[Revision tracking records]

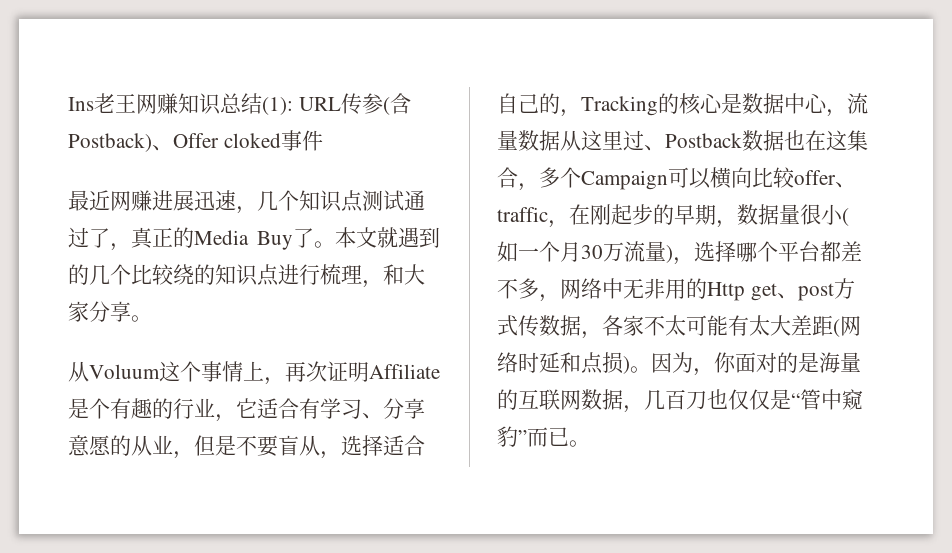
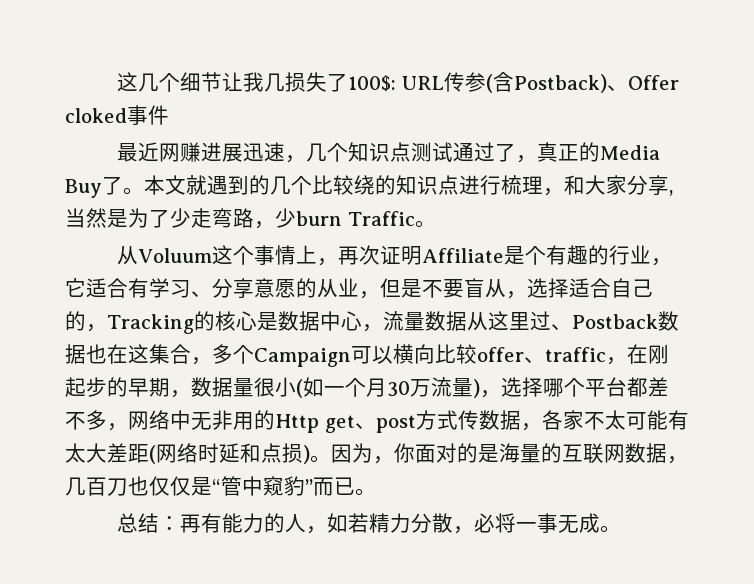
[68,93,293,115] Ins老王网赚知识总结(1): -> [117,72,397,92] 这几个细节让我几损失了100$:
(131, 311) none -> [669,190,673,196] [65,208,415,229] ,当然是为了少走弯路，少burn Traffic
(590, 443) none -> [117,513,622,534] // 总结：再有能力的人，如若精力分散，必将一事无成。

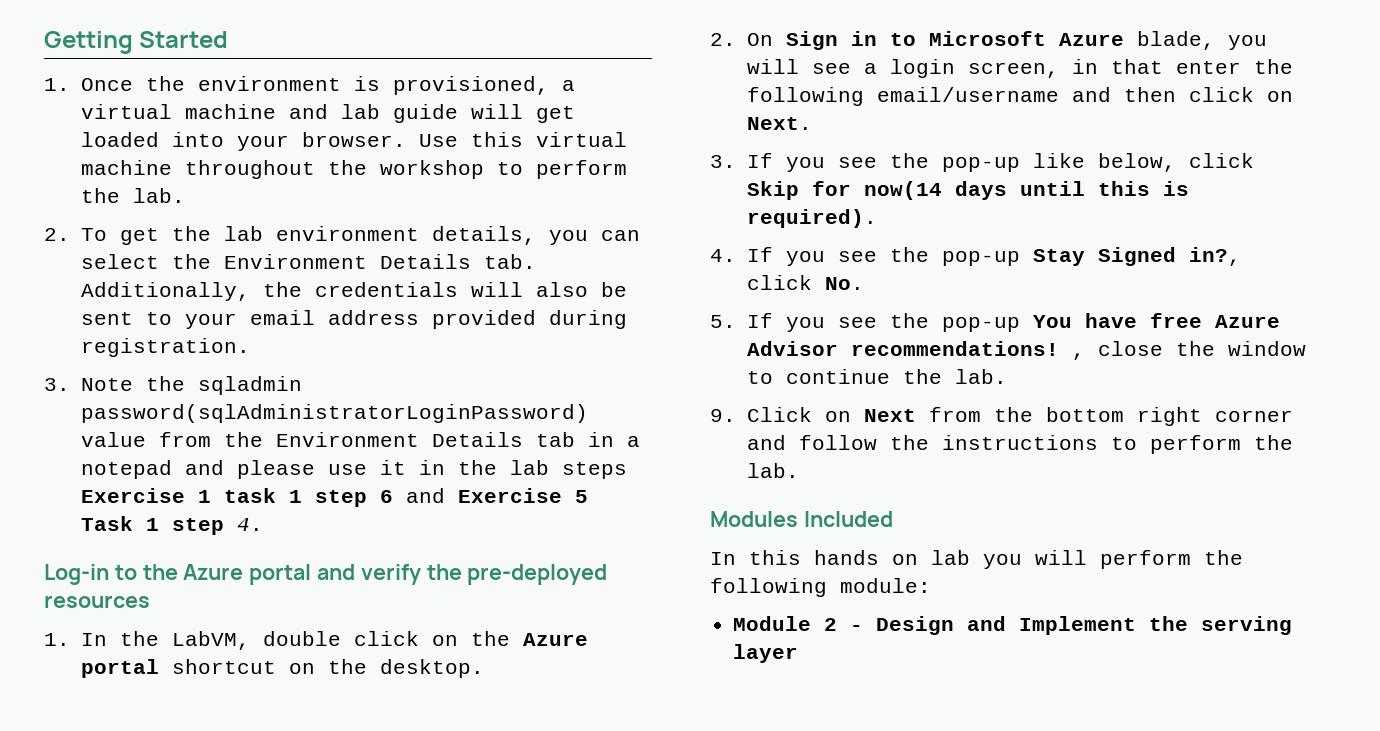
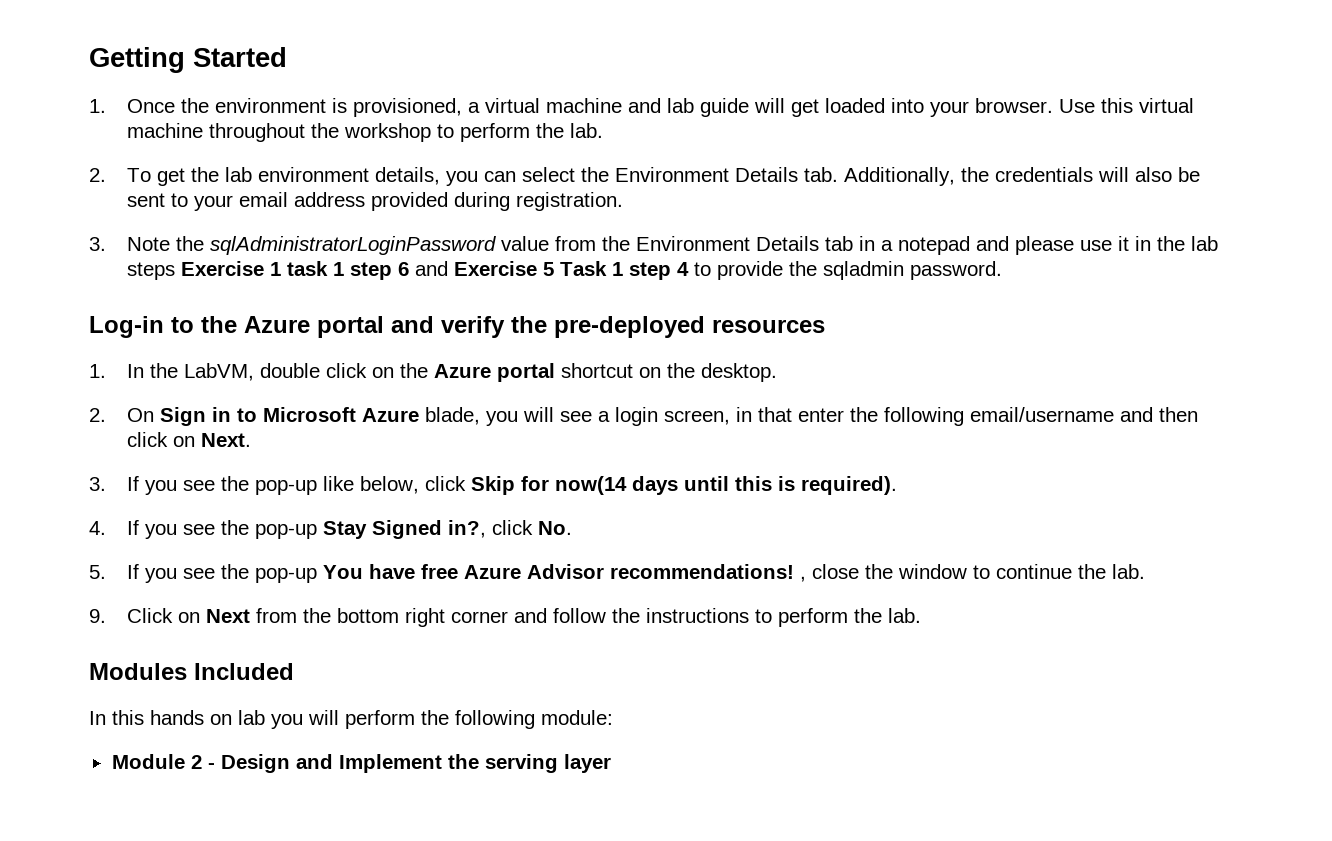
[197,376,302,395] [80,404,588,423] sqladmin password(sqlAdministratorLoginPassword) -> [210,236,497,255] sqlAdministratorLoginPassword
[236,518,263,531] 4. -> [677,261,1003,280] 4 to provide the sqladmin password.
...
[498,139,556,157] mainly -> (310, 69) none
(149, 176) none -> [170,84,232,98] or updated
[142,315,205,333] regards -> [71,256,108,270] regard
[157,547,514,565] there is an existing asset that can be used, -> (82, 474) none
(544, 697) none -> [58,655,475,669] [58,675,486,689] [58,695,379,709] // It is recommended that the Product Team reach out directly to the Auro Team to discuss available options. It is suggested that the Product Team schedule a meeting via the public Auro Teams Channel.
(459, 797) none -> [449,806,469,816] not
---
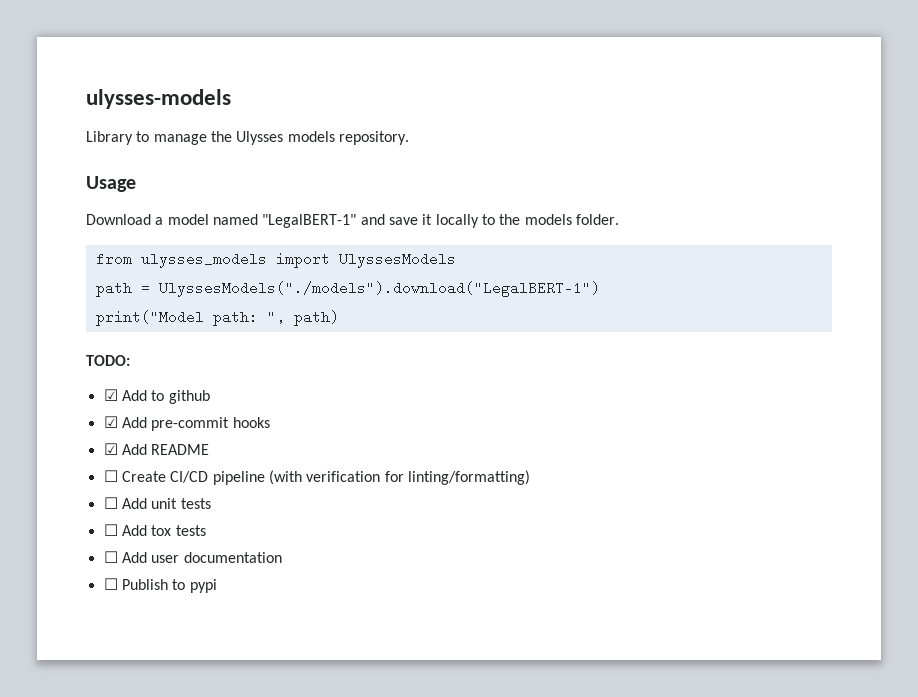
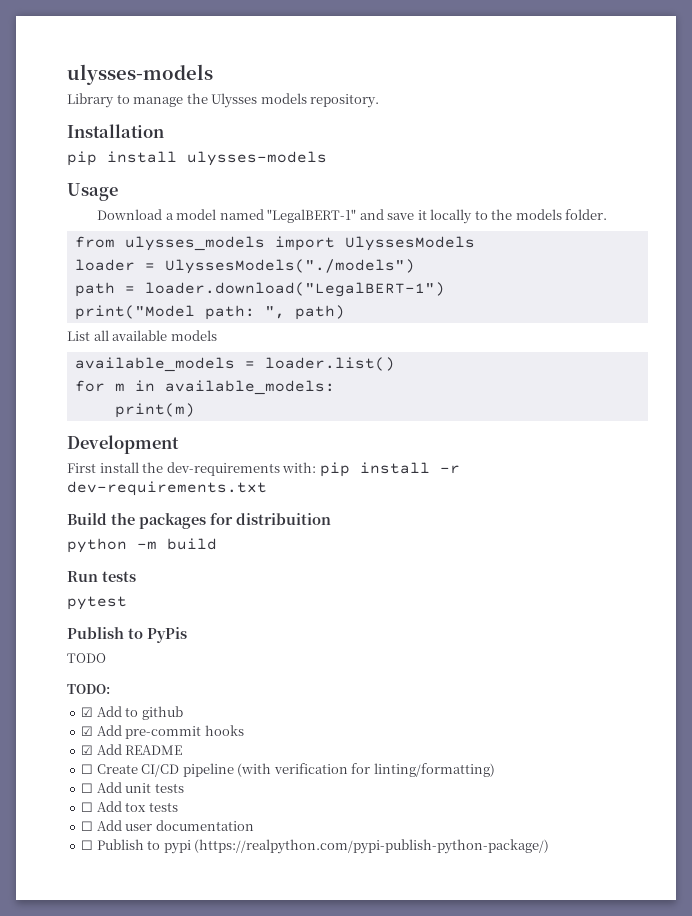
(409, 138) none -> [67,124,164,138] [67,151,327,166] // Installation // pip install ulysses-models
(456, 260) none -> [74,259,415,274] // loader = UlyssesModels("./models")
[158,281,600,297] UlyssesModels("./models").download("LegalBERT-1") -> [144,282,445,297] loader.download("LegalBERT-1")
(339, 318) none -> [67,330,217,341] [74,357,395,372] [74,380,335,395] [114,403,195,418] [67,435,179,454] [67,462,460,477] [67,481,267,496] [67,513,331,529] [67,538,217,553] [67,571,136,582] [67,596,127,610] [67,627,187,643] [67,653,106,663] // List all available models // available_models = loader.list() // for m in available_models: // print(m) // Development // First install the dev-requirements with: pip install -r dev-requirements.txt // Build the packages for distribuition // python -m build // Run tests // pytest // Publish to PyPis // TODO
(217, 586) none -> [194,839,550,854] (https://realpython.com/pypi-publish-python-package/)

== Exercise requirements ==
Copy the lines of the data above exactly as written, beginning with the line containing "(149, 176) none -> [170,84,232,98] or updated" and ending with the line containing "[157,547,514,565] there is", and leave out all other lines.

== Answer to this task ==
(149, 176) none -> [170,84,232,98] or updated
[142,315,205,333] regards -> [71,256,108,270] regard
[157,547,514,565] there is an existing asset that can be used, -> (82, 474) none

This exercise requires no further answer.